I have been told I was reading too much into the play when I confronted a few people with my thoughts, and I cannot deny this. I am truly reading into the play, but I do not regret it. I would have not have a gender related problem with it had it only been about relationships and sex, even so from the male’s perspective, since then the issue would not be about gender stereotypes. But that is not currently the case. The main issue here is that there is a severe lack of voice from the side of the women, and I wish I had the creative excellence to do something about it. But I know that even if I could, it would barely be popular simply because it is not something the audience is used to seeing. If there would be a female student pining for a male in just the same way as the play showed, there would be no question of how accepted that kind of behavior will be. The solution can only come from people making these plays, to try and bring a uni-sexual voice into the entire conception.

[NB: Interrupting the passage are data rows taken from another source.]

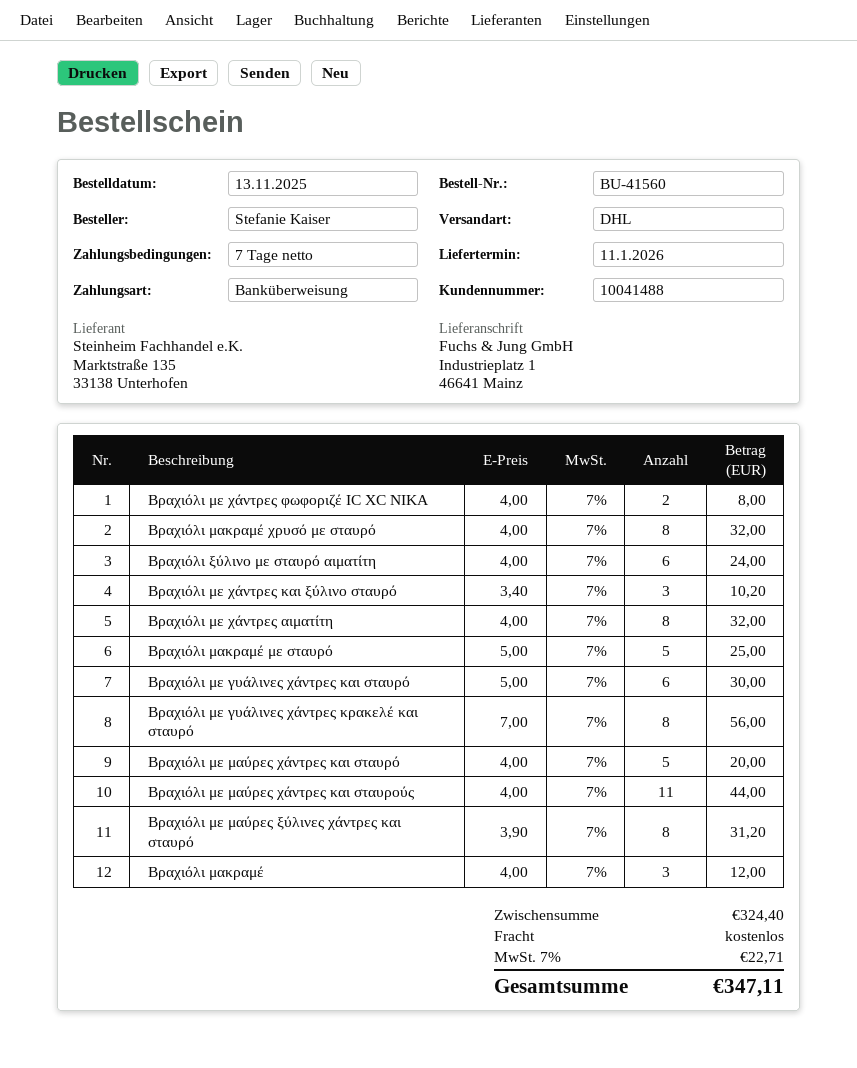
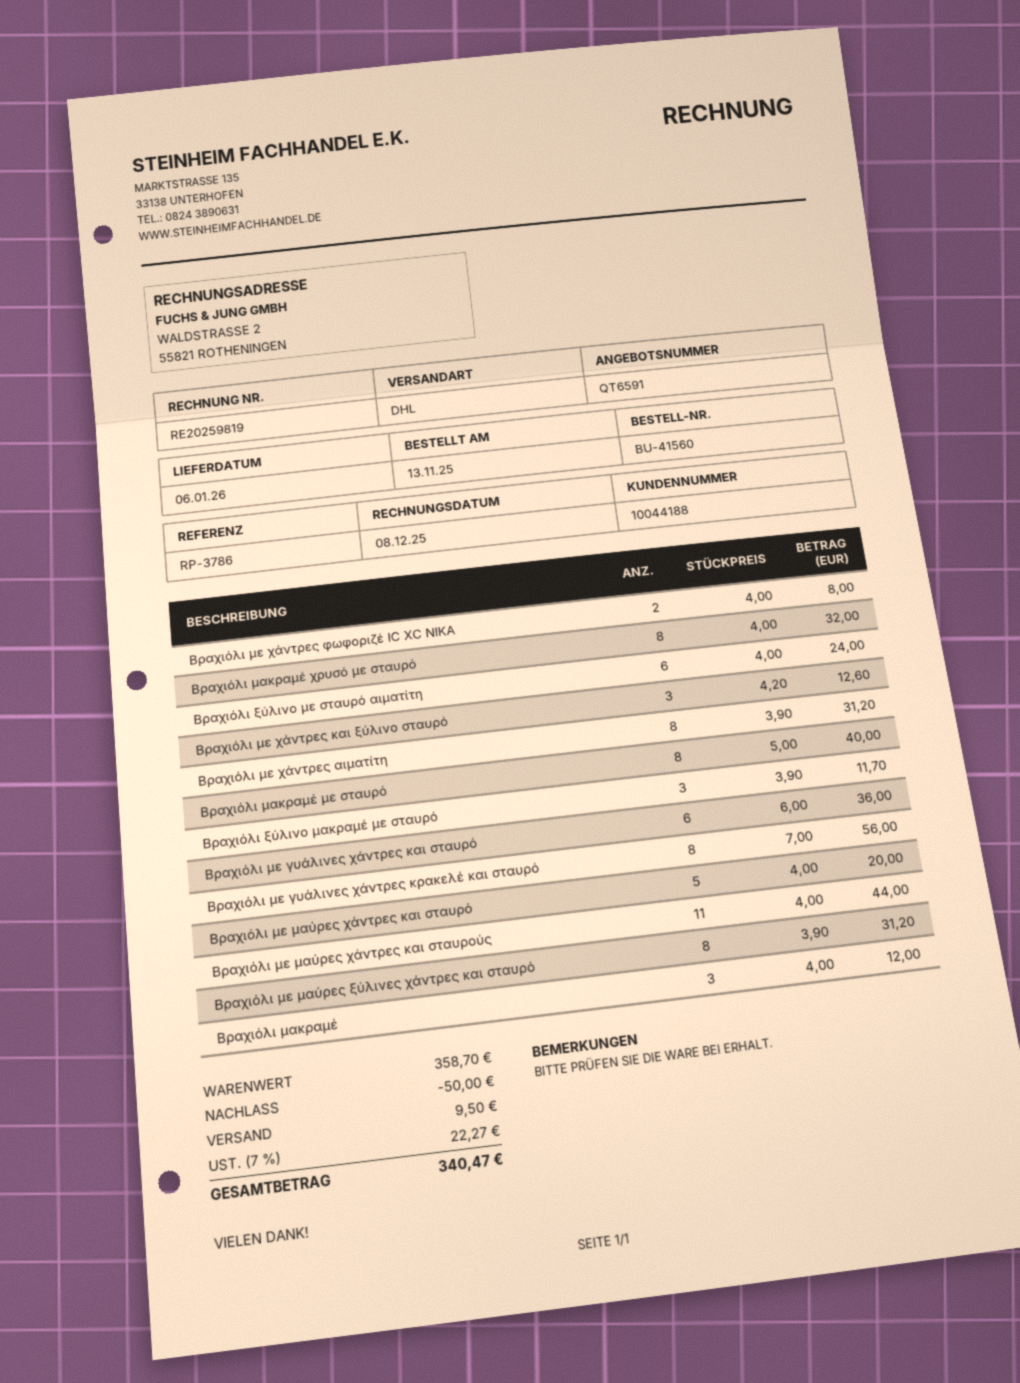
delivery date: 2026-01-11 -> 2026-01-06
customer number: 10041488 -> 10044188
Βραχιόλι με χάντρες και ξύλινο σταυρό: 3 x 3.40 = 10.20 -> 3 x 4.20 = 12.60
Βραχιόλι με χάντρες αιματίτη: 8 x 4.00 = 32.00 -> 8 x 3.90 = 31.20
Βραχιόλι μακραμέ με σταυρό: 5 x 5.00 = 25.00 -> 8 x 5.00 = 40.00
Βραχιόλι με γυάλινες χάντρες και σταυρό: 6 x 5.00 = 30.00 -> 6 x 6.00 = 36.00
Βραχιόλι ξύλινο μακραμέ με σταυρό: none -> 3 x 3.90 = 11.70
subtotal: 324.40 -> 358.70
discount: none -> 50.00
shipping: 0.00 -> 9.50
tax: 7% = 22.71 -> 7% = 22.27
total: 347.11 -> 340.47

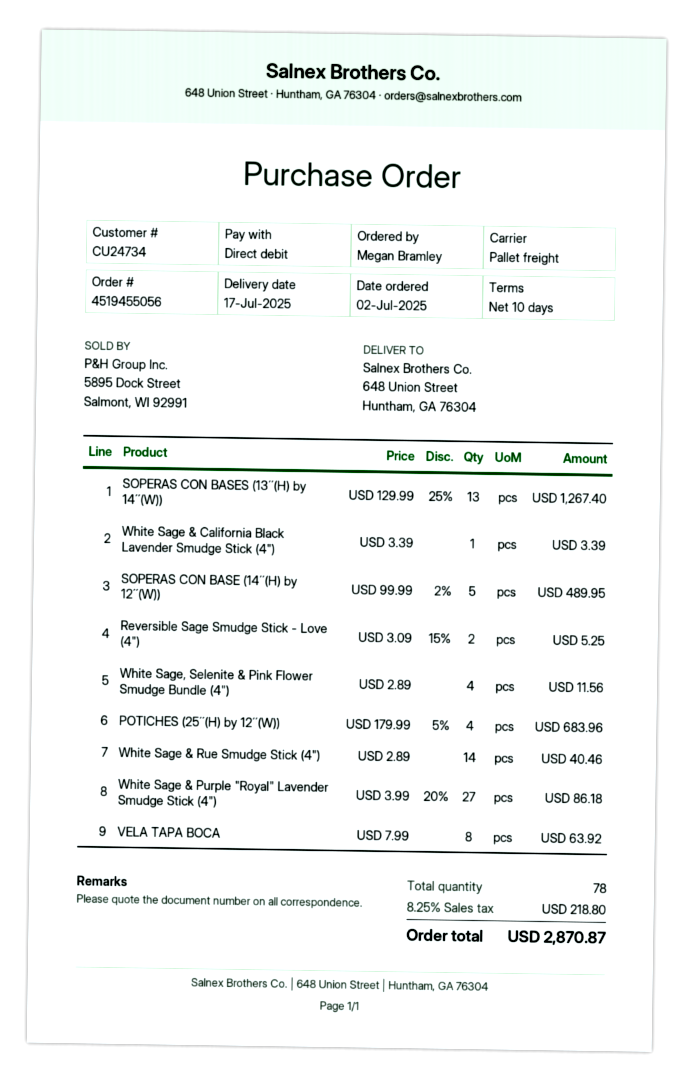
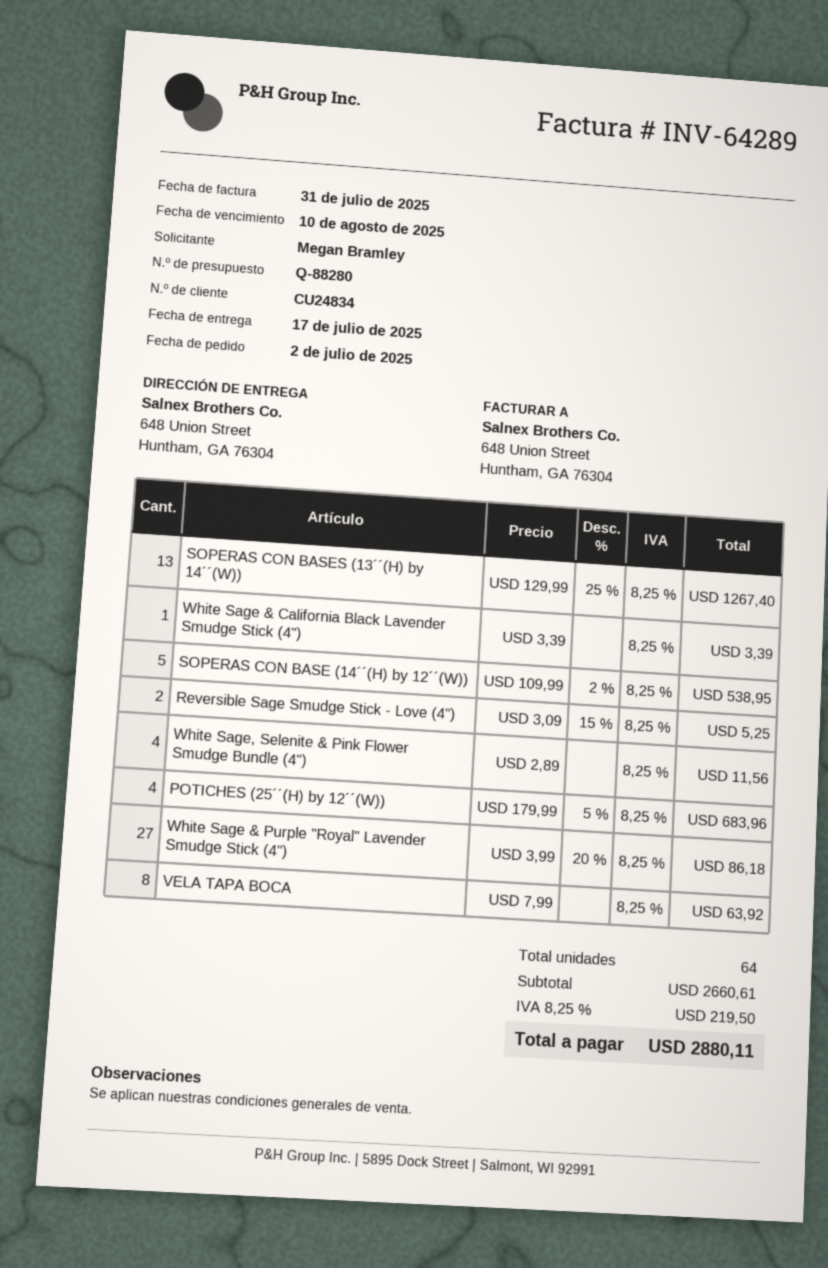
customer number: CU24734 -> CU24834
SOPERAS CON BASE (14´´(H) by 12´´(W)): 5 x 99.99 - 2% = 489.95 -> 5 x 109.99 - 2% = 538.95
White Sage & Rue Smudge Stick (4"): 14 x 2.89 = 40.46 -> none
total quantity: 78 -> 64
tax: 8.25% = 218.80 -> 8.25% = 219.50
total: 2870.87 -> 2880.11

Wo-man has always been an extension of man. To be a man is the default, to be a woman is a defect. Hence when a woman is asking for equal representation in arts and media, it is asking for something that doesn’t exist by default, something that needs to consciously be provided. To finally clarify my position further, I would quote Simone de Beauvoir in her book The Second Sex:
“In the midst of an abstract discussion, it is vexing to hear a man say: ‘You think thus and so because you are a woman’; but I know my only defense is to reply: ‘I think thus and so because it is true’ thereby removing my subjective self from the discussion. It would be out of question to reply: ‘And you think the contrary since you are man,’ for it is understood as a fact that being a man is no peculiarity. “
The only way to battle this is to create a medium where it is not necessary to ‘leave your brains aside’ to enjoy a show, and to be critical is not undesirable, but a habitual reaction.